• **SOURCE INFORMATION**:
====

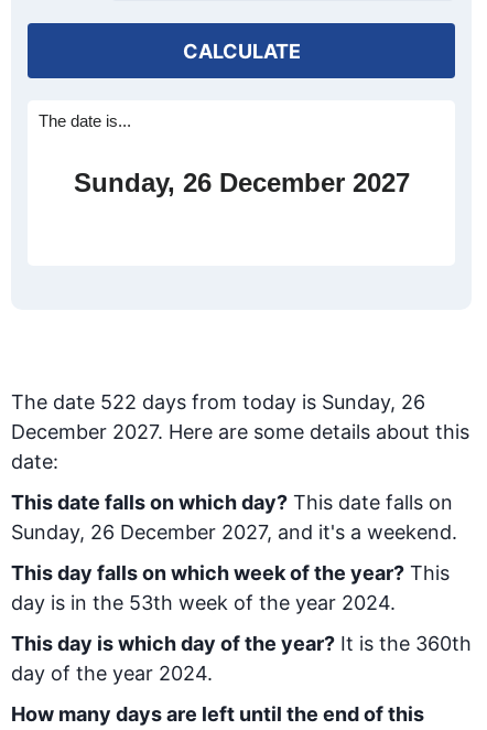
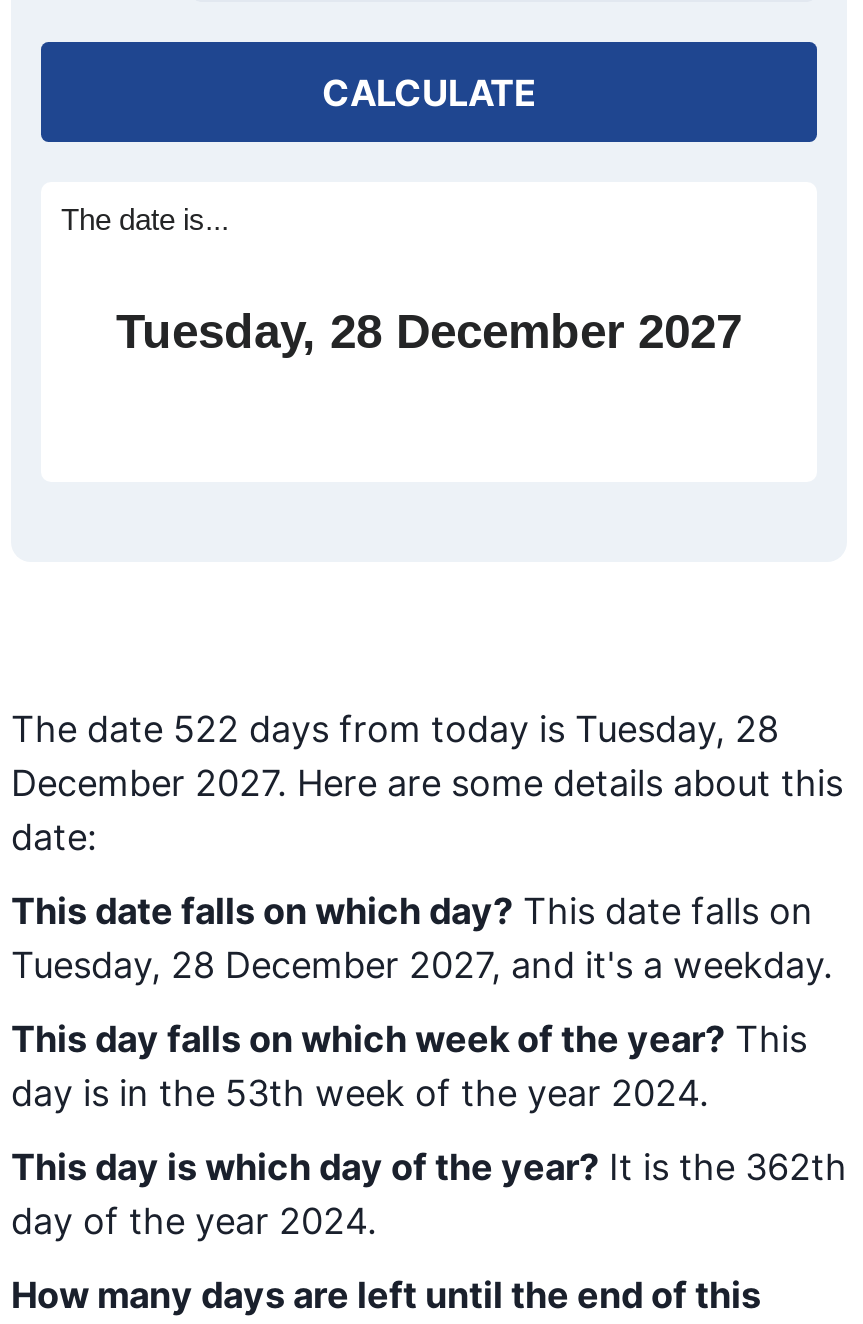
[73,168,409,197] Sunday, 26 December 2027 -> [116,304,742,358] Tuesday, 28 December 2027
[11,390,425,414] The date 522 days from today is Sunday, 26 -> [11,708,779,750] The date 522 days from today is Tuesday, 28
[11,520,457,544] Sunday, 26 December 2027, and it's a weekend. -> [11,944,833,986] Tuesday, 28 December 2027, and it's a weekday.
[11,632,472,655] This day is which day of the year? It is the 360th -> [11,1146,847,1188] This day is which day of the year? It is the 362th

====

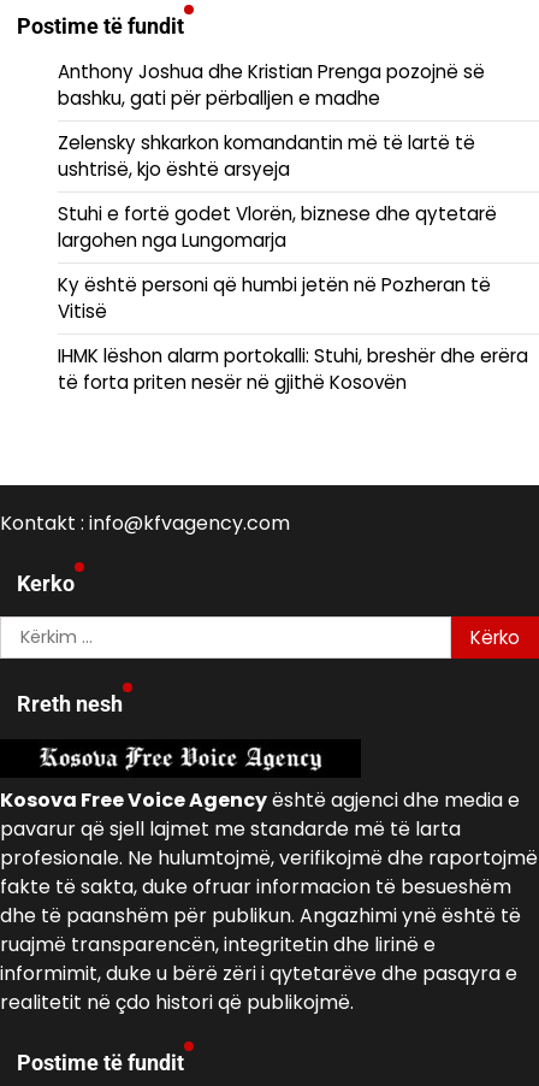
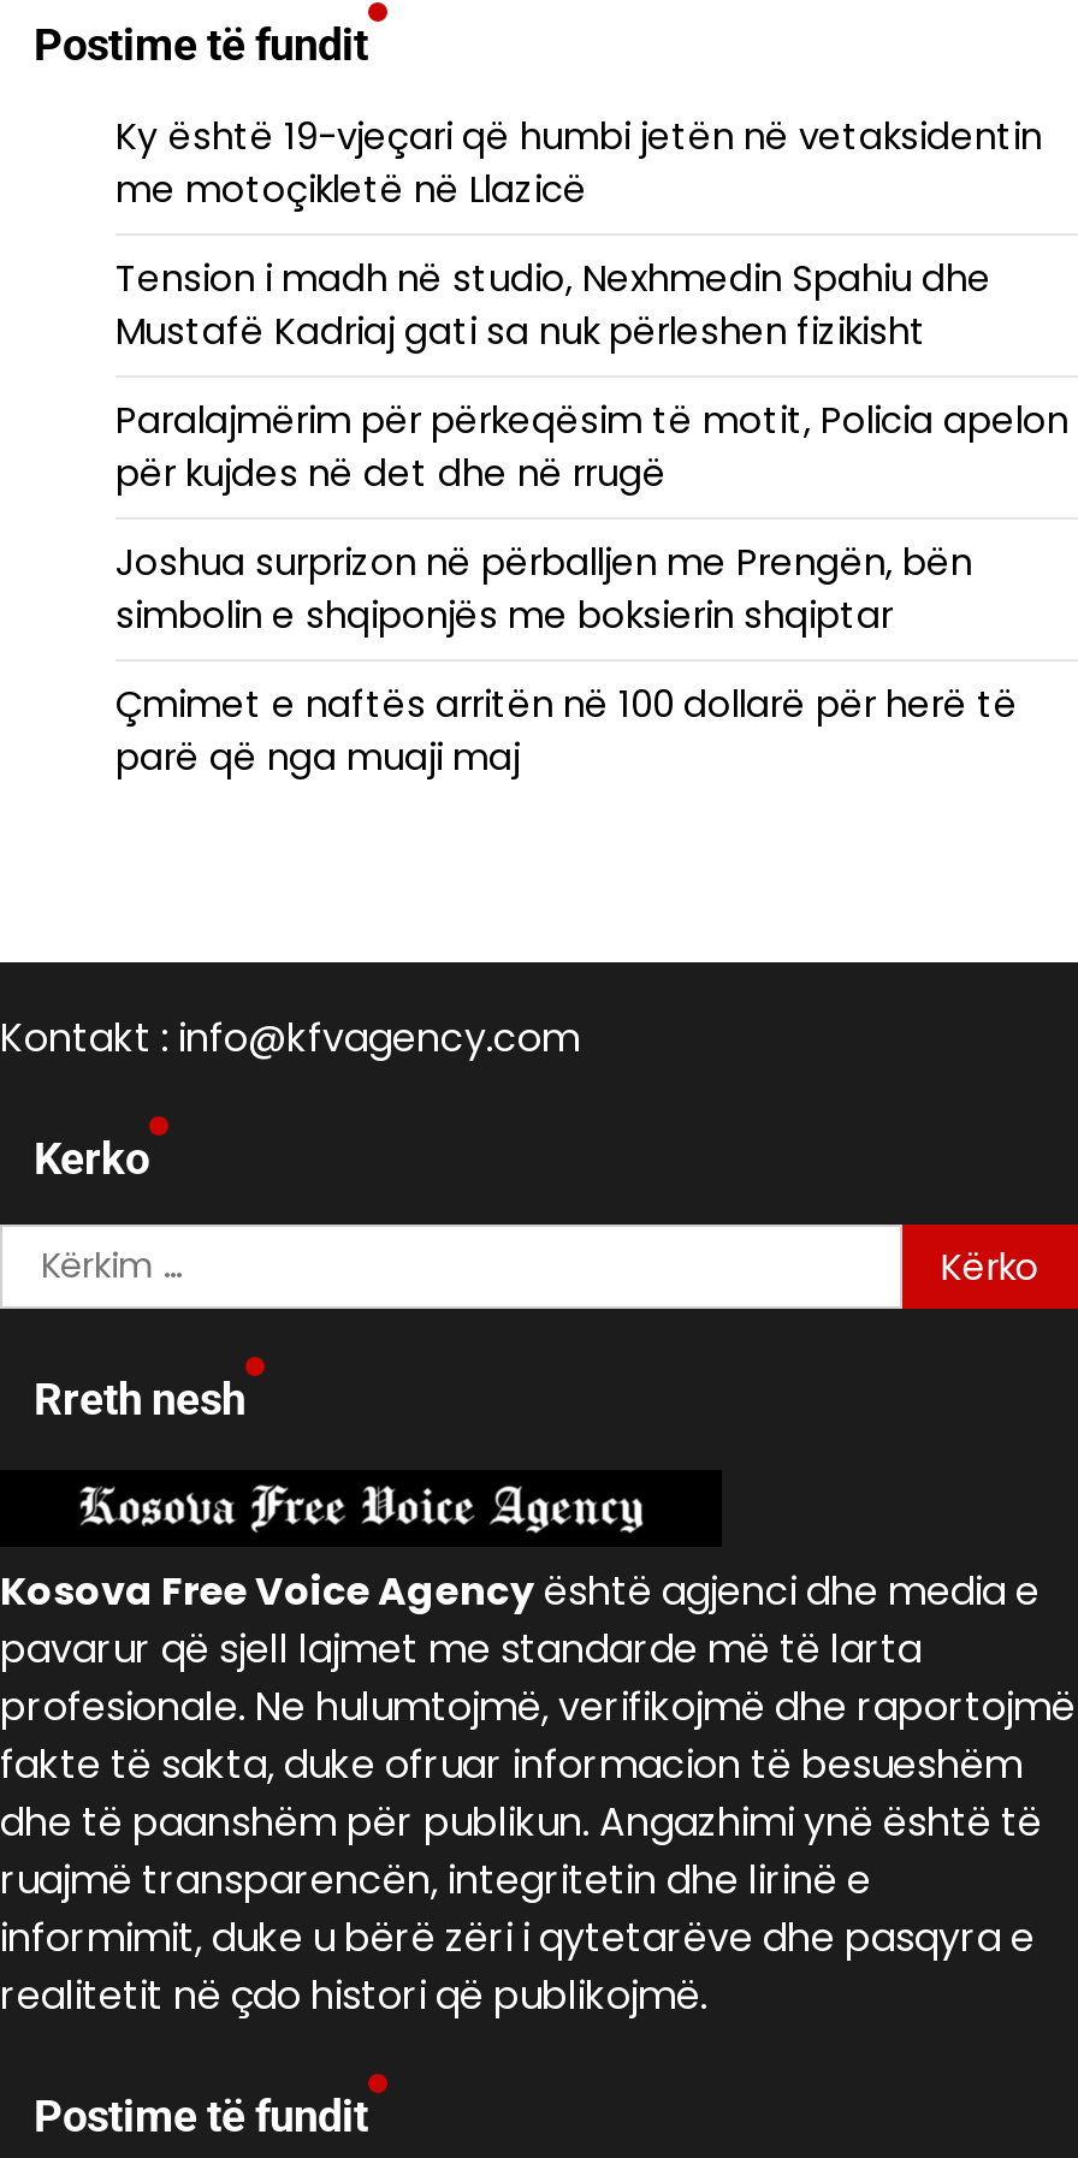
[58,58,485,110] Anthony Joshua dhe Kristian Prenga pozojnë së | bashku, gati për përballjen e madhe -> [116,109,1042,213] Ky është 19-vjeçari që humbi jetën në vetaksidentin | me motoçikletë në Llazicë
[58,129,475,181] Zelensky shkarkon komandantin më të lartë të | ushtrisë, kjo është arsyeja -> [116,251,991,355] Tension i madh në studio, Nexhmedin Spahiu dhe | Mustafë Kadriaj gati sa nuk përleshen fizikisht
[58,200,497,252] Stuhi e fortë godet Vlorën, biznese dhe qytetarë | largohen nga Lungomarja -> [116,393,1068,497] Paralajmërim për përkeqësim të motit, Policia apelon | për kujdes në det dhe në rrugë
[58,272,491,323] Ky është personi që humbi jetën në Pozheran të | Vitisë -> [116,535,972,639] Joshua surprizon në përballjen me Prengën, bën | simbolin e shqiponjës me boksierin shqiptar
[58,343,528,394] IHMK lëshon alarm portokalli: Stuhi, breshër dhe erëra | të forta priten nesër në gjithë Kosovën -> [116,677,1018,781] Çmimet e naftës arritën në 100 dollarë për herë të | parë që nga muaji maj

====

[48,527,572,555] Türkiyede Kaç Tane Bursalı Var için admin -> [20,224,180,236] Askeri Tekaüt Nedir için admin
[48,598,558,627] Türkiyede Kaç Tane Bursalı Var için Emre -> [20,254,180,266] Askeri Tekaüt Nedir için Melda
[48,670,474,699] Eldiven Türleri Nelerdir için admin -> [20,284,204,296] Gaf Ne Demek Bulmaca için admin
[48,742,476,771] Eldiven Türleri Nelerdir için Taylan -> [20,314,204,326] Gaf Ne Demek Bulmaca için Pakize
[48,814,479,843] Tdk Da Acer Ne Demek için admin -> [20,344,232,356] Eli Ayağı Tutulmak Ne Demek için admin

====

• **ABOUT THIS TASK**:
Copy exactly the stretch of data above from the line with "[11,520,457,544] Sunday, 26" through the line with "[11,632,472,655] This day", and omit all other lines.

• **SOLUTION BELOW**:
[11,520,457,544] Sunday, 26 December 2027, and it's a weekend. -> [11,944,833,986] Tuesday, 28 December 2027, and it's a weekday.
[11,632,472,655] This day is which day of the year? It is the 360th -> [11,1146,847,1188] This day is which day of the year? It is the 362th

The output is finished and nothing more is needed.